Neben der Freiheit des einzelnen, der Gewaltentrennung im Obrigkeitsbereich, neben der Rechtmäßigkeit der Verwaltung, der Unabhängigkeit der Richter und der allgemeinen Rechtssicherheit nimmt der Schutz des Menschen vor Ermessensmißbrauch, Willkür und rechtswidriger Gewalt der Staatsorgane eine beherrschende Stellung ein.

Sieht man bei uns in Österreich einmal von der problematischen Polizeihaft und der polizeitechnisehen Ausländerbehandlung ab als einem höchst unseligen Relikt menschenrechtswidriger Bestimmungen aus der Zeit unumschränkter Diktatur eines nationalsozialistischen Cäsarismus und untersucht man einen wesentlichen Bereich bürgerlichrechtlicher Verfahrensnormen der allerjüngsten Zeit, überfällt auch .den Robustesten ein beklemmendes Unbehagen.

Die Zivilprozeßnovelle 1983 enthält viel Neues und gewiß auch manch Gutes. Nur ist das Gute nicht neu und das Neue nicht gut.
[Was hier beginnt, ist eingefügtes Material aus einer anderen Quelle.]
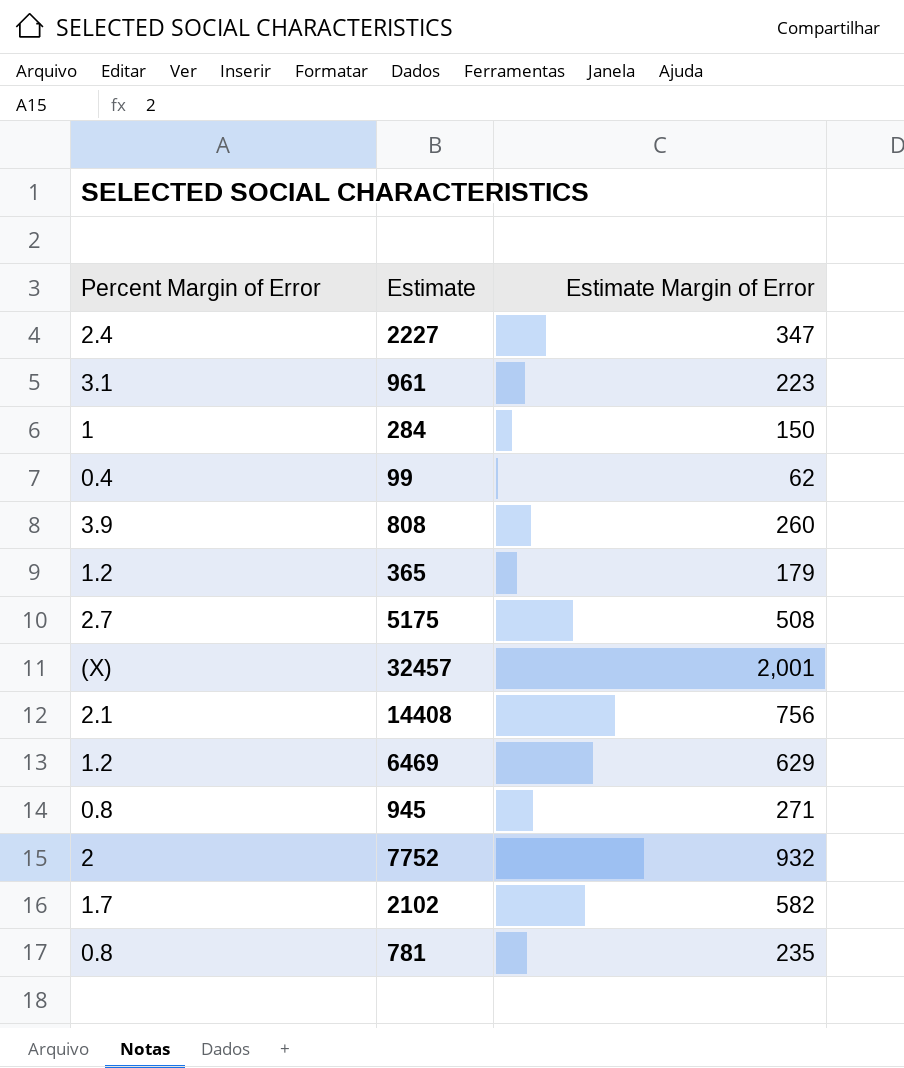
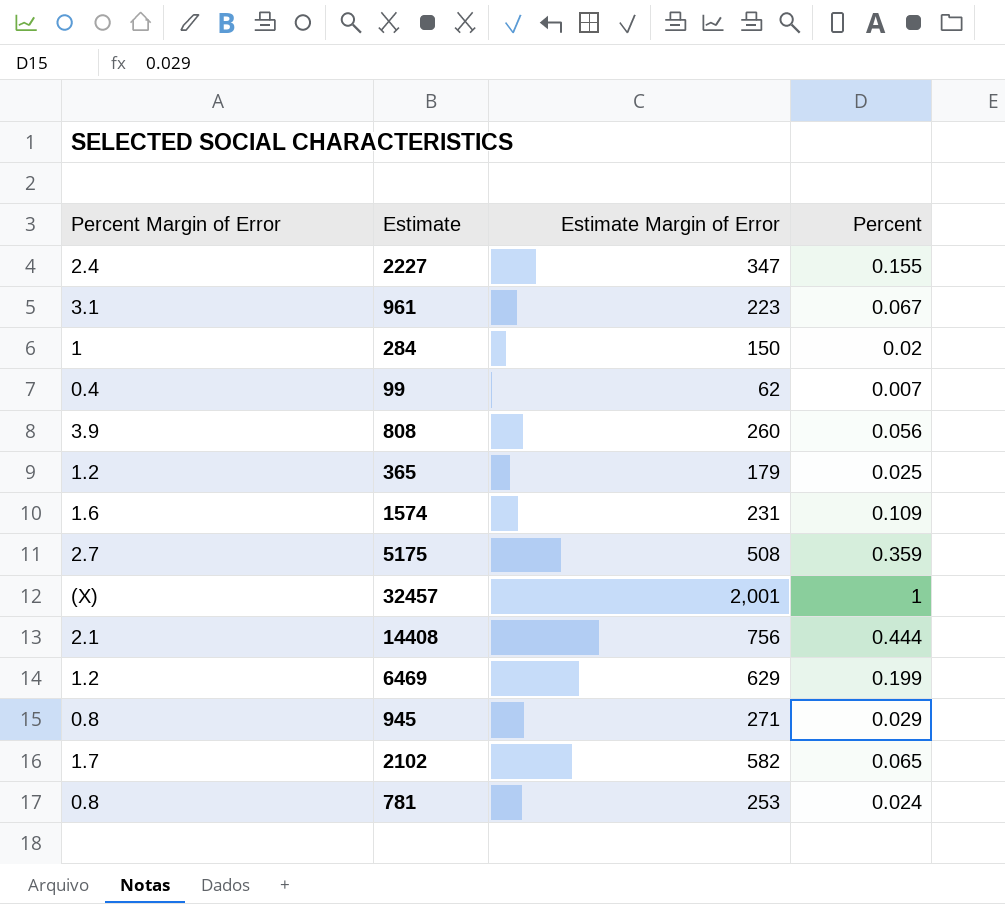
column Percent | position: none -> 4
row 7752: 2 | 932 -> none
row 1574: none -> 1.6 | 231 | 0.109
781 | Estimate Margin of Error: 235 -> 253

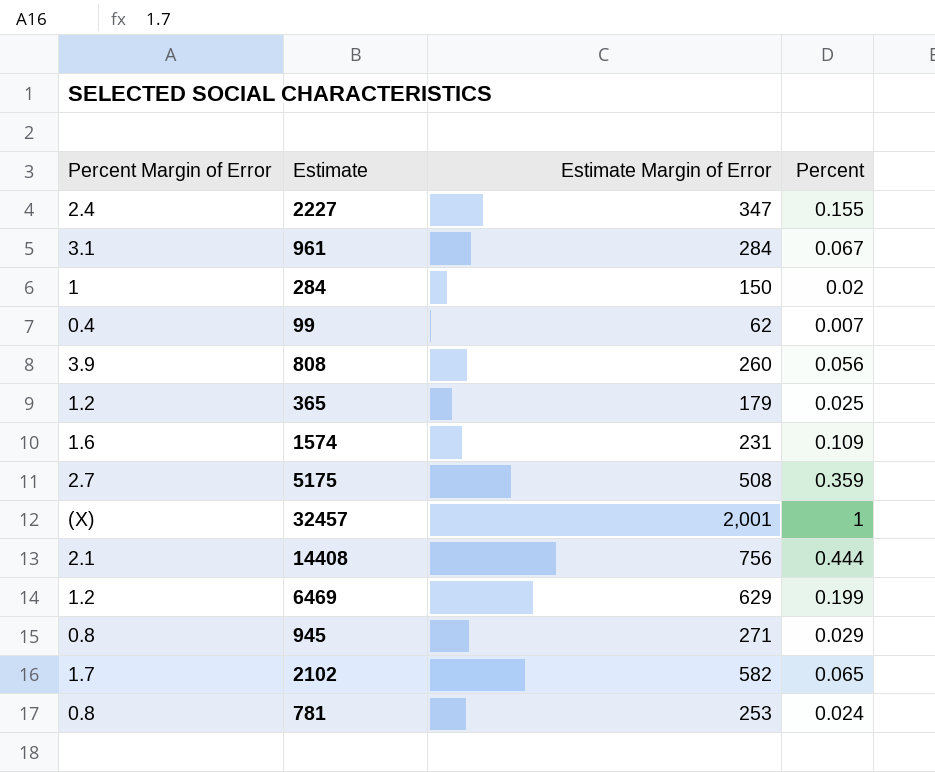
961 | Estimate Margin of Error: 223 -> 284

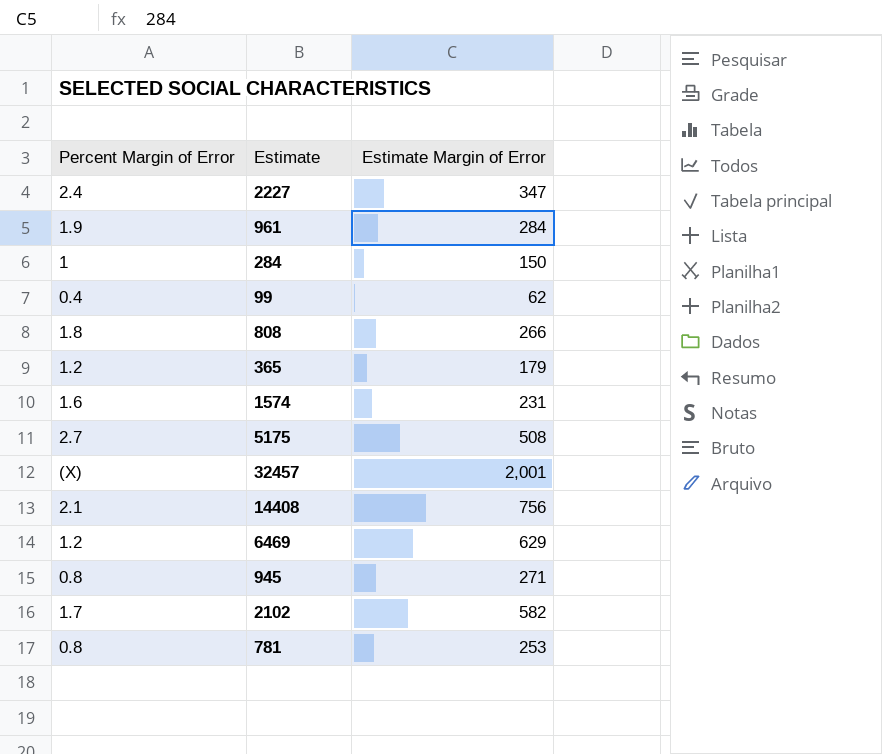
column Percent | position: 4 -> none
961 | Percent Margin of Error: 3.1 -> 1.9
808 | Percent Margin of Error: 3.9 -> 1.8
808 | Estimate Margin of Error: 260 -> 266

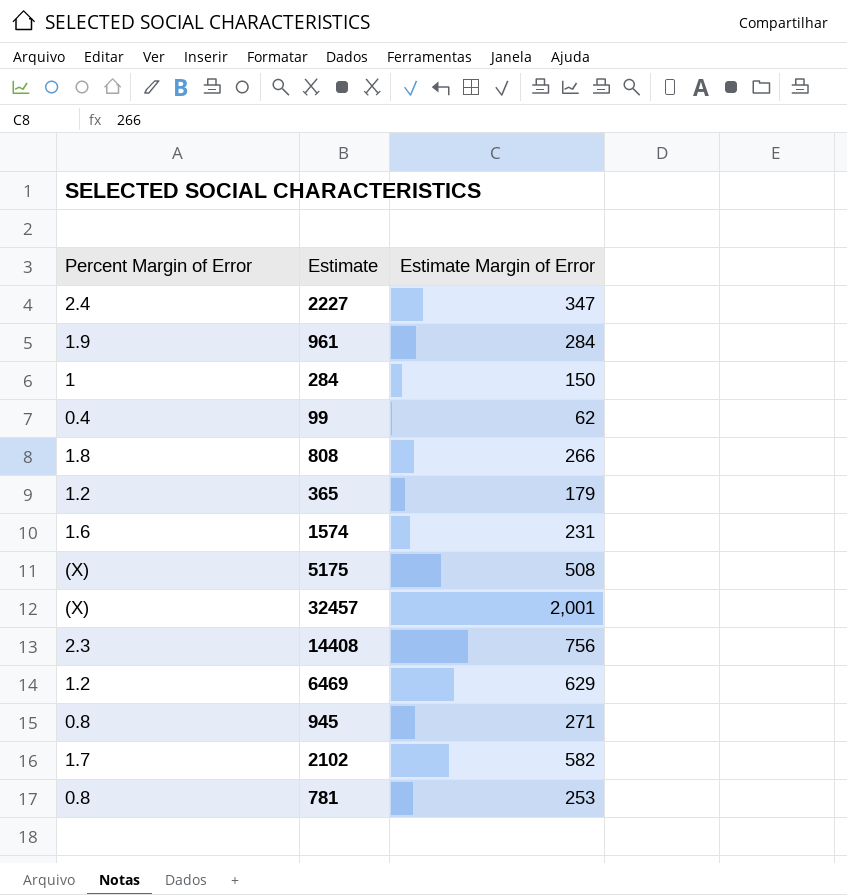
5175 | Percent Margin of Error: 2.7 -> (X)
14408 | Percent Margin of Error: 2.1 -> 2.3

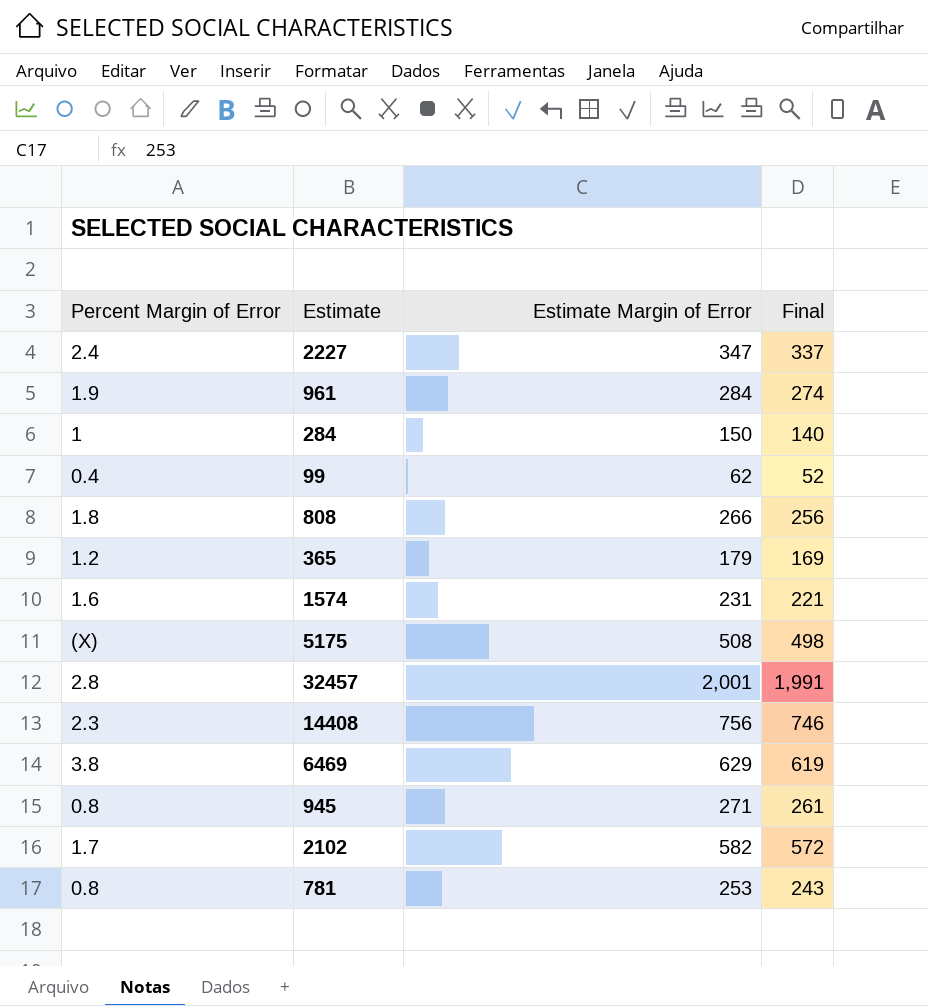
column Final | formula: none -> [Estimate Margin of Error] - 10
32457 | Percent Margin of Error: (X) -> 2.8
6469 | Percent Margin of Error: 1.2 -> 3.8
Ungeachtet dieses überzeichnenden Bonmots, das vornehmlich den idealtypischen Kern aus der (Papier-)Hülle schälen soll: eine neue Regelung ist nachweisbar nicht nur nicht gut — sie ist abgrundtief schlecht! Sie ist ein (Tief-)Schlag gegen die unverzichtbaren Voraussetzungen einer praktizierten Rechtsstaatlichkeit bei Gericht.

Bisher war es so, daß auch die letzte Instanz für ihre Entscheidung in jedem Falle eine Begründung geben mußte. Wenn ein solcher Behördenakt auch (in der Regel) endgültig und unabänderlich ist, so dient die Begründung mehrfachen rechtsstaatlichen Bedürfnissen.

Sie bedeutet Nachvollziehbarkeit für den Betroffenen, Hinweis und Anhalt für Interessierte und für Parteien in gleich- oder ähnlich gelagerten Fällen. Die Begründung ist zudem ein Verhütungsmittel gegen Willkür, ein Schutzmittel vor ausufernder Fehlerhaftigkeit, vor Irrtümern bei zukünftigen Vorgängen.

Die Kritikmöglichkeit an jeder Art oberstgerichtlicher Entscheidungen dient im Rahmen der Fachblätter, Kommentare, Hörsäle und überhaupt durch die Öffentlichkeitsinformation den Grundsätzen der Rechtseinheit, Rechtsentwicklung und Rechtssicherheit.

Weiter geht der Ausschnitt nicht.